The purpose of pan-tort is to add context to the output for misses during a security test. Similar interpretations can be used for any type of data fed into pan-tort.

For this example we will use the sample data and Kibana dashboard view.

_images/dashboard.png

Sample and Verdict counts

The first level of data is samples found and file verdicts. This gives an indication of what files may or may not have signature coverage.

In the dashboard there are 100 total samples.

The verdicts in the pie chart include:

  • 89 malware
  • 7 grayware
  • 4 sample not found

The malware count of 89 is displayed under the total sample count.

At this stage the 11 non-malware sample misses can be accounted for.

Non-malware samples found

For non malware or phishing verdict of benign and grayware, signatures are not typically available.

Therefore, any grayware or benign verdict samples are expected to be part of a test miss.

No sample found

In some cases a hash sample lookup will return no results. This means that the sample doesn’t no exist in Autofocus.

The most likely cause for this type of response is an unsupported file type. The test environment may include file types that are not captured and analyzed by Wildfire.

Malware Signature status

For sample with a malware or phishing verdict, signatures are typically created and mapped to the hash sample.

The second row of the dashboard shows a breakdown of signature status for the 89 malware samples.

  • 63 inactive signatures
  • 19 active signatures
  • 7 no signature

Inactive signatures

In real world deployments, signatures are rotated in the system thus aging out and being replaced by newer malware threats.

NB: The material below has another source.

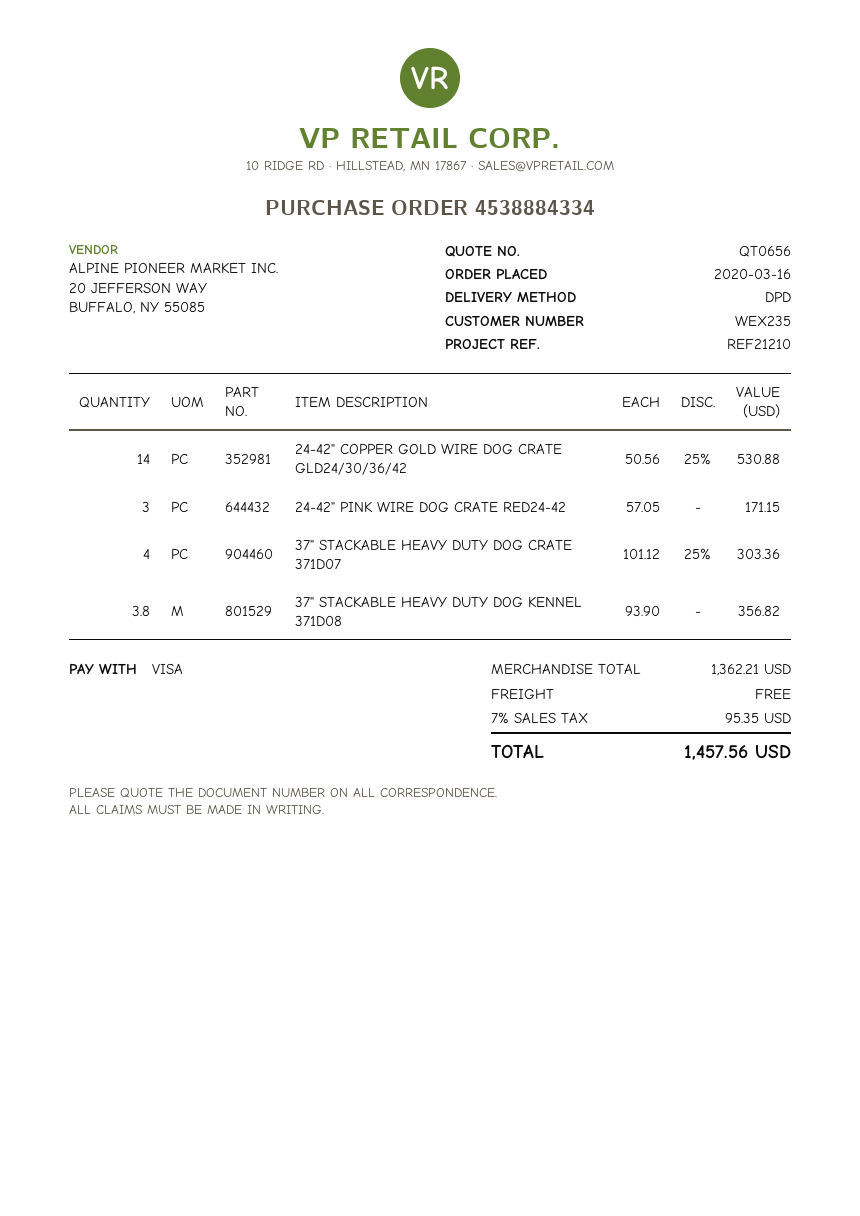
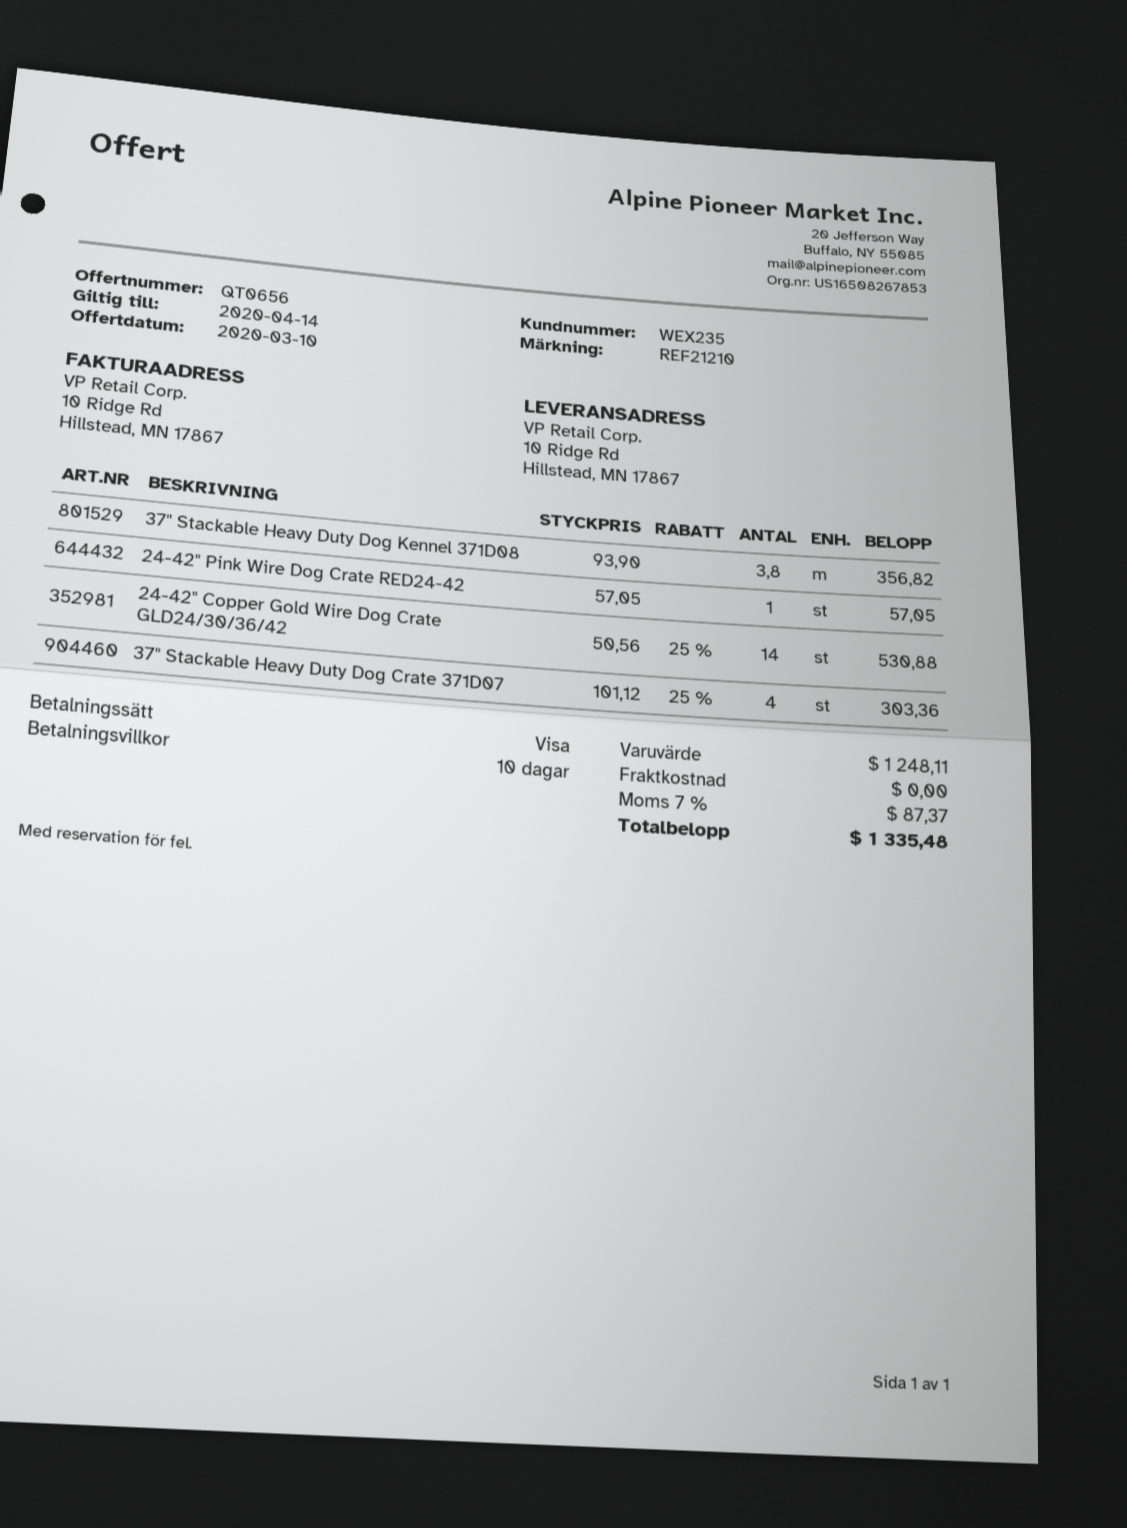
24-42" PINK WIRE DOG CRATE RED24-42: 3 x 57.05 = 171.15 -> 1 x 57.05 = 57.05
subtotal: 1362.21 -> 1248.11
tax: 7% = 95.35 -> 7% = 87.37
total: 1457.56 -> 1335.48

This results in a set of signatures that have been created and were released in the past but are now dormant. These are the inactive signatures.

If the test environment is using outdated samples not representative of real world threat activities, there is a high probability that these signatures have been pulled and no longer active. This is a common occurrence.

Active signatures

A miss for active signatures may indicate an update is needed to the signature associated to the file sample.

These can require working with the POC or TAC teams to capture the hash and threatname values to validate the active state and validity of the signature.

No signature

Not all malware verdict samples will have an associated signature. A variety of factors including false positive concerns may lead to a signature not being created.

Misses here can be discussed with TAC and PM teams to determine why a signature may not exist for the sample.